Sanità: Ritorno alla riforma Fasola? Una follia
Uno degli argomenti sostenuti e ripetuti più volte in questo periodo dalla Giunta per ridurre gli ospedali e i posti letto è che la Riforma Fasola doveva realizzare 8 ospedali di rete da 250 posti letto, non ne è stato fatto nessuno e quindi adesso bisogna intervenire. Con ciò si ignora o si fa finta di non capire che la LR 13 del 1996 è nata in una situazione radicalmente diversa dall’attuale. In Friuli Venezia Giulia nel 1995 il tasso di ospedalizzazione (numero di ricoveri ogni 1000 abitanti) era di 216 con il massimo di 276 a Trieste. Quindi ci si ricoverava tantissimo e si rimaneva a lungo in ospedale. Infatti la legge si poneva l’obiettivo di ridurre il tasso a 160/1000 obiettivo che allora sembrava molto ambizioso, però oggi siamo tra i 110 e i 120 praticamente la metà.
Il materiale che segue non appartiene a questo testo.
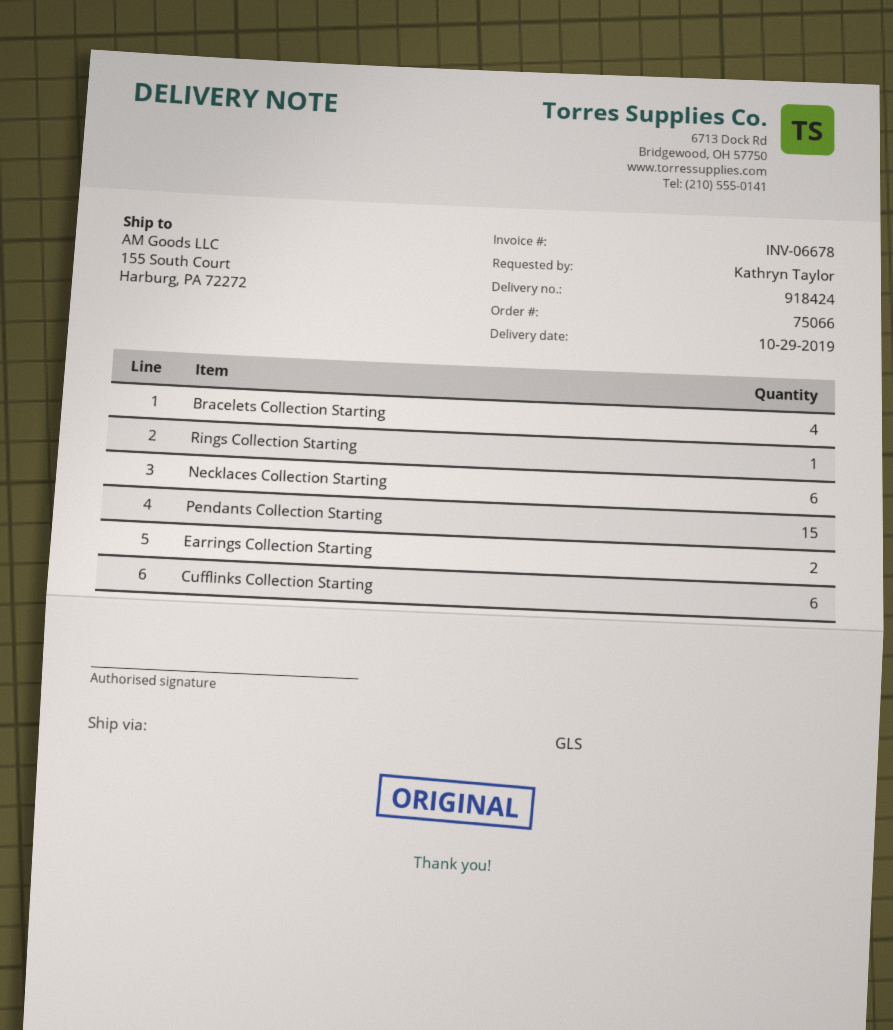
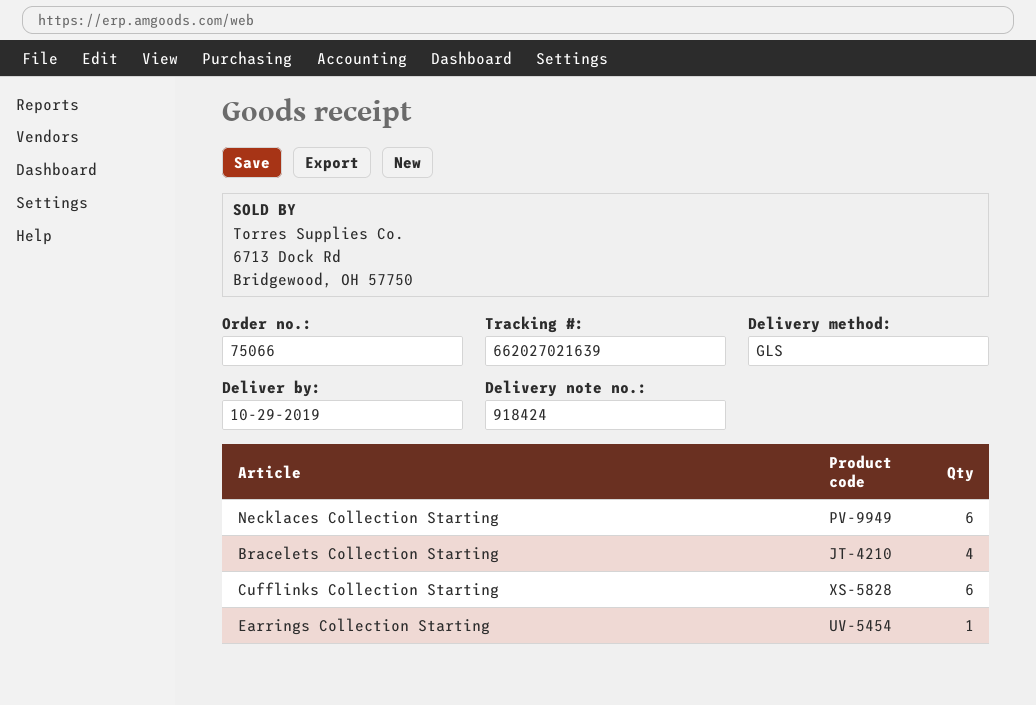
Rings Collection Starting: 1 -> none
Pendants Collection Starting: 15 -> none
Earrings Collection Starting: 2 -> 1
Si è ridotta in maniera sostanziale anche la degenza (durata del ricovero). Quindi il bisogno di posti letto in ospedale si è ridotto radicalmente.
Come mai è accaduto?
Una serie di riforme, di sviluppo di servizi e di sviluppi tecnico scientifici hanno cambiato la sanità regionale, nazionale e internazionale .
Facciamo alcuni esempi: è stato introdotto il day hospital, si è sviluppata la chirurgia laparoscopica che accorcia il numero di giorni del dopo intervento, è nata l’assistenza domiciliare che permette di curare a casa persone che prima stavano a lungo in ospedale, sono state avviate le RSA, si sono raddoppiati i posti letto nella residenza protette (case di riposo) spostando fuori dall’ospedale persone che vi sostavano anche per mesi.
Quindi servivano meno posti letto e le degenze erano diventate più brevi.
Da oltre 10-15 anni inoltre nessuna norma stabilisce quanti posti letto deve avere un ospedale. Ora si parla di servizi che devono stare in ogni ospedale per i diversi livelli (base, primo e secondo livello), di bacini di popolazione per le singole specialità e di volumi di attività raccomandati (es. parti o interventi chirurgici). La norma dice ad esempio che ci deve essere una chirurgia generale ogni 100-200 mila abitanti, una neonatologia ogni 600 mila – 1,2 milioni, una cardiologia ogni 150-300 mila.
Quindi non si sono realizzati “ospedali di rete” da 250 posti letto e si sono decise dimensioni diverse non perché non si è stati capaci di farlo ma semplicemente perché non servivano e perché la medicina e la sanità degli anni 2000 è completamente diversa da quella del 1996.
Ora, riprendere la discussione partendo da allora e ignorare tutto quello che è accaduto in 30 anni è quello che sta per accadere (es. telemedicina) è tecnicamente e politicamente fuori dal tempo. È una comoda semplificazione per non affrontare i veri temi.
Bisognerebbe partire dai problemi anziché dagli slogan. Chiedersi ad esempio perché il personale non si sente più parte di un sistema che condivide, perché troppe persone non sono in grado di curarsi, perché la classe dirigente è sempre più fragile, come affrontare seriamente il tema dell’invecchiamento e delle malattie che comporta.
E soprattutto evitare la politica dei due tempi (prima taglio e poi sviluppo il resto); quella sì che si è dimostrata disastrosa.
Le opportunità di finanziamenti e di sviluppo del PNRR sono assolutamente uniche. Non inventiamoci politiche di piccolo calibro con il principio del fasin di bessoi. Guardiamo in giro per l’Itale e il mondo e portiamo a casa il meglio. La tradizione dei servizi della nostra regione se lo merita.